33 of 35 people found this review helpful.

Dada not only wrote and painted, it talked, drank, agitated, danced, babbled, burbled, shocked, indulged in self-loathing, took notes, held exhibits, dressed up, hooted, wrote scathing criticisms of itself, whistled, made noises with its skin, fell in love with itself, mailed letters, and then committed suicide. Huelsenbeck, Tzara, Breton, Ball, Duchamp et al. enacted Dada selves out of hatred for war, but their hatred and iconoclasm continued when they discovered that the monster that lives off of war didn't die on Armistice Day (the one in 1918). They became anti-everything that was Modern, Reasonable, Commonsensical, Appropriate, in other words, everything that would help humans hide from (while justifying) their own self-destructiveness. They tried to open up the unconscious and display it for Europe and America. This book charts that process better than most. The best of the essays about Dada is "The Dada Spirit in Painting" by Georges Hugnet, but the best pieces here are by those who, in writing and painting, were being Dada: Eluard's and Huelsenback's poems, Ball's "Dada Fragments," Tzara's "Seven Dada Manifestoes," Ribemont-Dessaignes' "History of Dada," and Breton on Duchamp.

Editorial Review:

The Dada Painters and Poets offers the authentic answer to the question "What is Dada?" This incomparable collection of essays, manifestos, and illustrations was prepared by Robert Motherwell with the collaboration of some of the major Dada figures: Marcel Duchamp, Jean Arp, and Max Ernst among others. Here in their own words and art, the principals of the movement create a composite picture of Dada--its convictions, antics, and spirit.

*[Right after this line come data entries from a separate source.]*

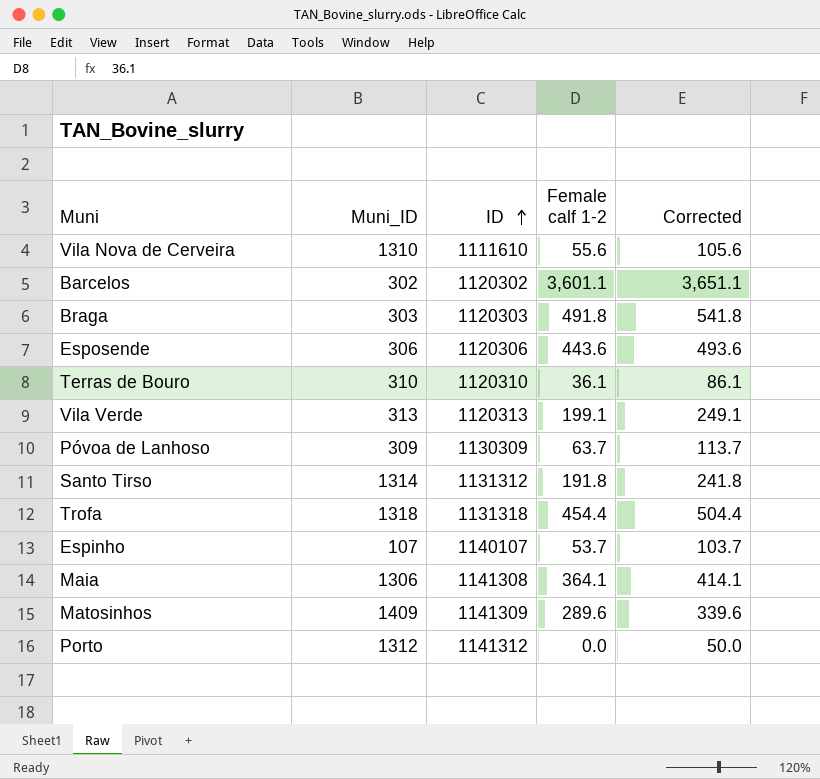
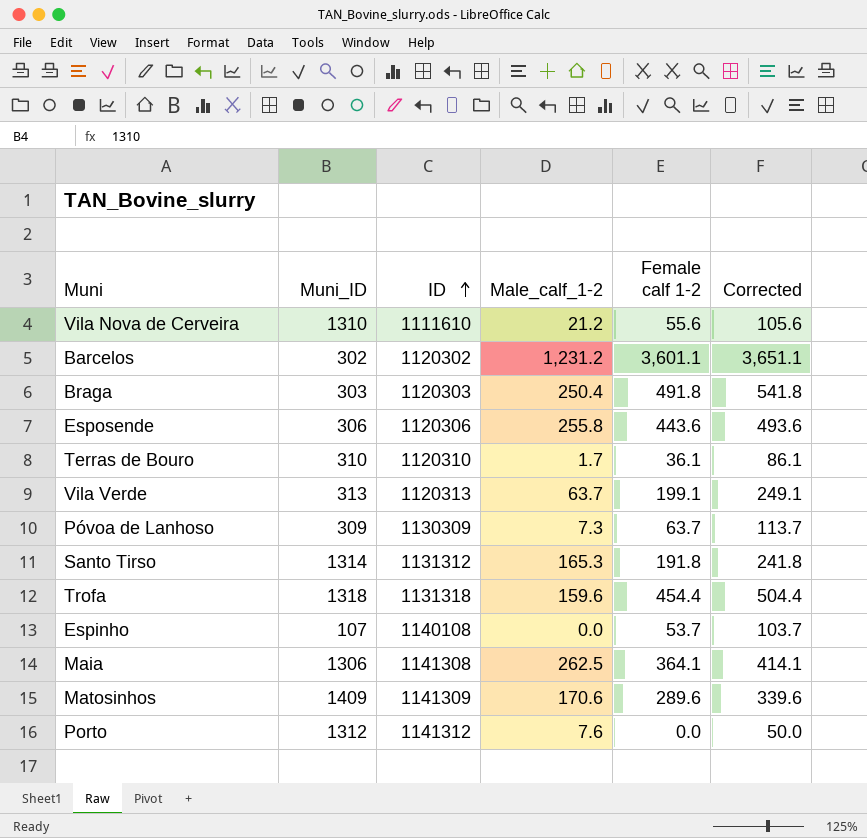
column Male_calf_1-2 | position: none -> 4
Espinho | ID: 1140107 -> 1140108

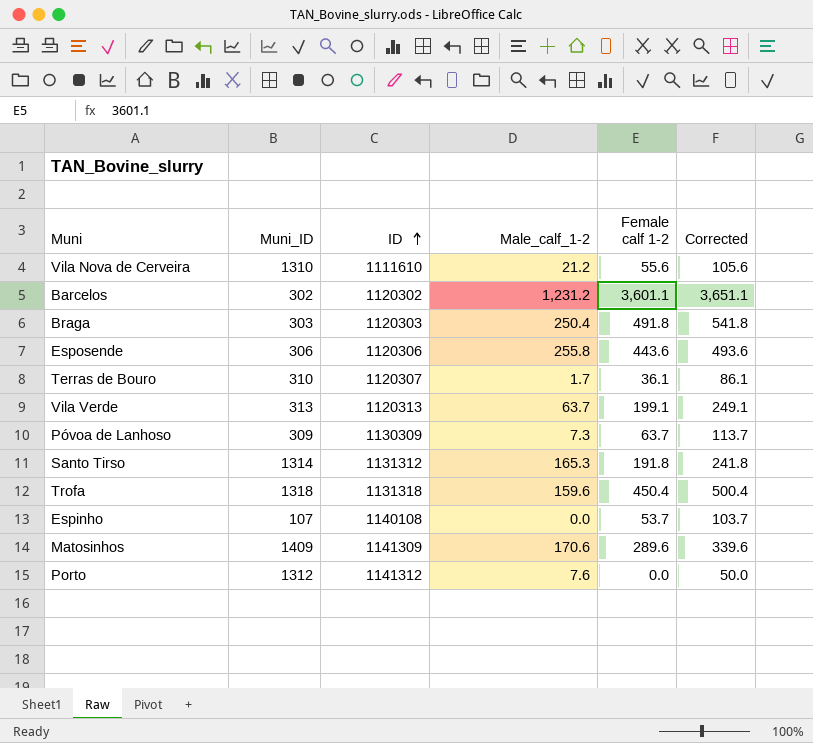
row Maia: 1306 | 1141308 | 262.5 | 364.1 | 414.1 -> none
Terras de Bouro | ID: 1120310 -> 1120307
Trofa | Female calf 1-2: 454.4 -> 450.4
Trofa | Corrected: 504.4 -> 500.4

First published in 1951, this treasure trove remains, as Jack Flam states in his foreword to the second edition, "the most comprehensive and important anthology of Dada writings in any language, and a fascinating and very readable book." It contains every major text on the Dada movement, including retrospective studies, personal memoirs, and prime examples. The illustrations range from photos of participants, in characteristic Dadaist attitudes, to facsimiles of their productions.